I guess. But Layla says when she gets out of hospital he
has to go back into his box at night. She says she doesn’t
want him sleeping with us. She doesn’t get it.
He liked Jenna very much. In an unspoken way they had a
date to meet every afternoon. He was usually there first
and he would sit with his book and wait for her to come. He
found himself ignobly hoping that her girlfriend would take
a turn for the worse.
And then, on his last afternoon, she didn’t come. He sat in
the courtyard, on the wooden bench that had a brass plaque
declaring it to have been donated by Friends of Mount Sinai
in honour of someone called Sadie Fisher (1923-2007), and
tried to read his book. There was the usual crowd of women
in wheelchairs and fat men pretending to be funny and
Latino delivery boys and doctors in green surgical gowns
defiantly smoking. He felt very sad. He thought they had
made a connection and he was disappointed to have been
proved wrong. He assumed that Layla had been released from
hospital and had gone back to Brooklyn but he thought that
if the positions had been reversed he would have come by at
least once, to say goodbye; and probably more than that. He
had expected an evening or more in Brooklyn with Jenna and
her girlfriend and their snakes.
A delivery boy stepped on his foot as he went past and in
the moment that he and the delivery boy met eyes, as the
delivery boy waited, with an indifferent hostility, for his
reaction, he knew that his capacity for forgiveness wasn’t
a sign of weakness, and nor was it do with nearly dying. He
associated the image of Jen and her shy husband with this
change, a shaking-up of values.
I’m going to improve my diet, he told the delivery boy. And
I’m going to take up swimming and see my children more. I’m
going to be a better person.
Good for you, man, the delivery boy said.
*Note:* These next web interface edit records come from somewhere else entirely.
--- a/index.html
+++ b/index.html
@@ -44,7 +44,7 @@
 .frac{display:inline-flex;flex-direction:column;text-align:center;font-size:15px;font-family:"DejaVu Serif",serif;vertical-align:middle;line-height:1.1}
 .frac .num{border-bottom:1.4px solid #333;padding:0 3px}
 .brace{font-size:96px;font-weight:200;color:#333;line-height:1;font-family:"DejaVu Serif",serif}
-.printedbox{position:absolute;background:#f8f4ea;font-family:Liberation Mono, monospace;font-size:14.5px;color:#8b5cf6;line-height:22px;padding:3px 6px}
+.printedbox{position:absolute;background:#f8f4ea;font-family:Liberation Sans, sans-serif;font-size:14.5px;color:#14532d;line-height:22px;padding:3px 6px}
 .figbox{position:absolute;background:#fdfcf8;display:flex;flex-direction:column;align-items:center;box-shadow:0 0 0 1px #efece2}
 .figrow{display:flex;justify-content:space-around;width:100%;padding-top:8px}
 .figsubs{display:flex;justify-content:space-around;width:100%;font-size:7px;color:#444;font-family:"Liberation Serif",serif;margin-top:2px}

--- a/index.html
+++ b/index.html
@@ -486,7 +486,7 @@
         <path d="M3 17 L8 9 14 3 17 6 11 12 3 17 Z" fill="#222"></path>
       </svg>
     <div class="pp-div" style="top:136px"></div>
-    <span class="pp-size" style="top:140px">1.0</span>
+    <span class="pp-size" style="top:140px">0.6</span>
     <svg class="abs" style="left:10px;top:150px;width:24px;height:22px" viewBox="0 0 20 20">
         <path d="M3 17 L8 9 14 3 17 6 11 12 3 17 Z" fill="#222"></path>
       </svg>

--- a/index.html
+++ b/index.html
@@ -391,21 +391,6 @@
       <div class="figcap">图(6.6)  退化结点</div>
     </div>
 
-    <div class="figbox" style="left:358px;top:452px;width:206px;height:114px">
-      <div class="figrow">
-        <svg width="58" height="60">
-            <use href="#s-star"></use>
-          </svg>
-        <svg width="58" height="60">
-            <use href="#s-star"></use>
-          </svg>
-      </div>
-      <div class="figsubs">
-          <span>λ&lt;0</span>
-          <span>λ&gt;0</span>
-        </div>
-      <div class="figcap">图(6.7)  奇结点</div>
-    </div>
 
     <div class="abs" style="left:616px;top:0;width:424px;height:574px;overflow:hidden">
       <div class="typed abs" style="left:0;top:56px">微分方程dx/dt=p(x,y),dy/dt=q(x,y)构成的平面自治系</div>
And then he inhaled the sweetness of nicotine and wondered
if he would ever be strong enough or stupid enough to take
up smoking again.
A girl came to stand in front of him. She wore glasses and
dowdy old maid clothes and other than her pallor there was
nothing to connect her to Jenna. Nonetheless, he felt her
as instantly known.
Hello, he said.
Hi, she said.
Are you Layla?
Yeah.
He offered her the seat beside him. He attempted some charm
that found no answering place in her. She was very solemn.
How’s Jenna? he said.
She brought her legs tight together and lowered her head
and clenched her fists in her lap and it took him a moment
or so to realise that she was crying.